One personality from the Golden Age of Radio who needs no introduction is Bing Crosby. Best loved and remembered for his rendition of White Christmas, Bing's ability to take advantage of new technologies as they came along boosted his career. There is no denying Bing's rich voice, but it was his ability to take advantage of electrical amplification that allowed him to develop his trademark laid back, intimate style.
Bing was not afraid to invest his own money in technology. He had long advocated recording his radio programs so that the best material could be broadcast, but both CBS and NBC felt that audiences would not be receptive to “Canned” performances. After all, the best radio comics, Bob Hope, Jack Benny, Fred Allen, even Crosby himself, got the biggest laughs on the material that did not go exactly right.
The networks scoffed that prerecording was simply a dodge to allow Crosby to get more time on the golf course. Bing stuck to his guns, and eventually walked out on Kraft Music Hall, after being with the show for 10 years.

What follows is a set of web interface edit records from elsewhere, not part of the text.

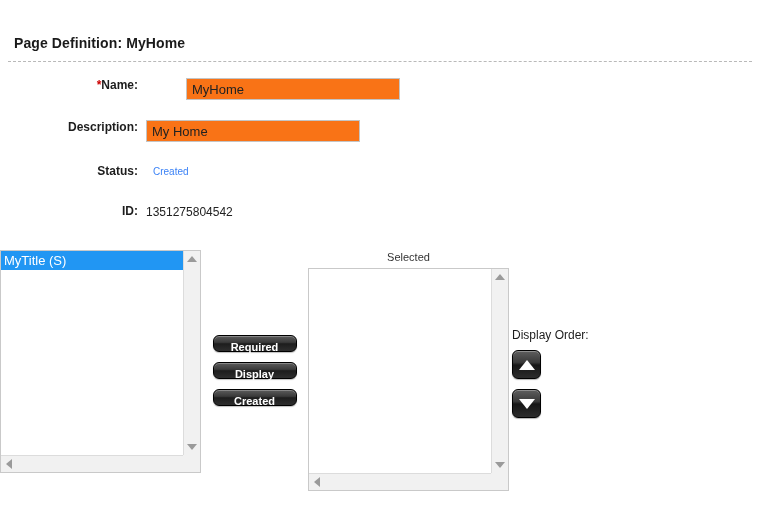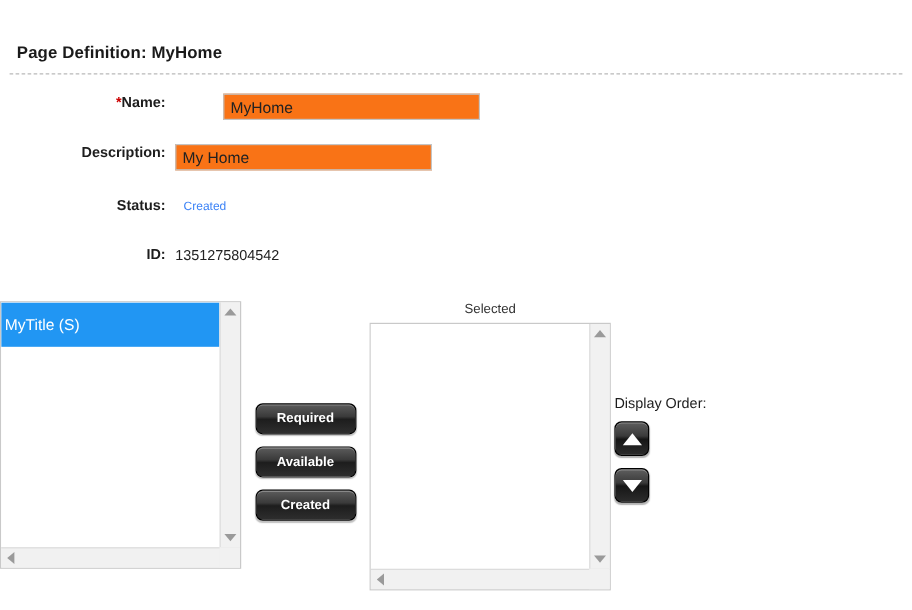--- a/index.html
+++ b/index.html
@@ -121,21 +121,21 @@
     left: 0;
     top: 0;
     right: 17px;
     bottom: 17px;
     overflow: hidden;
     background: #ffffff;
   }
   .list-item {
     font-size: 13px;
     color: #222222;
-    padding: 10px 3px;
+    padding: 1px 3px;
     line-height: 17px;
     white-space: nowrap;
   }
   .list-item.selected {
     background: #2196f3;
     color: #ffffff;
   }
 
   
   .vscroll {
@@ -193,21 +193,21 @@
   .mid-buttons {
     width: 107px;
     padding-top: 85px;
     display: flex;
     flex-direction: column;
     align-items: center;
     gap: 10px;
   }
   .dark-btn {
     width: 84px;
-    height: 26px;
+    height: 17px;
     border: 1px solid #000000;
     border-radius: 6px;
     background: linear-gradient(to bottom, #5c5c5c 0%, #3a3a3a 42%, #1d1d1d 52%, #2e2e2e 100%);
     color: #ffffff;
     font-family: "Liberation Sans", sans-serif;
     font-size: 11px;
     font-weight: bold;
     text-align: center;
     line-height: 23px;
     box-shadow: inset 0 1px 0 rgba(255,255,255,0.28), 0 1px 1px rgba(0,0,0,0.25);
@@ -306,21 +306,21 @@
               <div class="sb-arrow right">
                   <span class="tri tri-right"></span>
                 </div>
             </div>
             <div class="sb-corner"></div>
           </div>
         </div>
 
         <div class="mid-buttons">
           <button class="dark-btn">Required</button>
-          <button class="dark-btn">Available</button>
+          <button class="dark-btn">Display</button>
           <button class="dark-btn">Created</button>
         </div>
 
         <div class="list-col">
           <div class="list-caption">Selected</div>
           <div class="listbox">
             <div class="list-content"></div>
             <div class="vscroll">
               <div class="sb-arrow up">
                   <span class="tri tri-up"></span>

Army Signal Corp Officer Jack Mullin's mission was to investigate German recording and broadcasting technology at the end of the war. Among his discoveries was a magnetic recording machine that used tape and provided a higher fidelity recording than traditional shellac records.
Crosby saw a demonstration of the technology when Mullin pitched it to the movie industry. He immediately saw the potential for radio programs, but he could not sell it to the NBC brass.
However, ABC, which had recently formed from the Blue Network, found the idea of a pre recorded show much more acceptable. ABC offered Bing $30,000 per week to produce the Philco shows, and he received another $40,000 from independent stations, which aired the show from lacquer/aluminum disks.
Bing had complete control over the production, which he found incredibly rewarding. Not only was he able to use the recording technology, he was able to place the microphones to his best advantage. Bing was a significant enough celebrity that he had little trouble attracting guest talent. The shows were recorded “before a live audience”, usually lasting 35-45 minutes, and the best material kept for the broadcast. Those closest to Bing reported that his favorite element of the production was being able to work in a hat, rather than wearing the hated toupee which was necessary in the NBC studio.
The show is a great listen, not only for Bing and his guests great music, but also for the fun, informal tone of the show. Many of Bing's guests had a close association with other sponsors, and Bing had little problem allowing them a good natured plug while still getting the message across for Philco. Bing also made regular plugs for the Pittsburgh Pirates, the professional baseball team in which he had part ownership.
Once the songs were sung, the editing done, and the show in the can, Bing still had time to get to the golf course.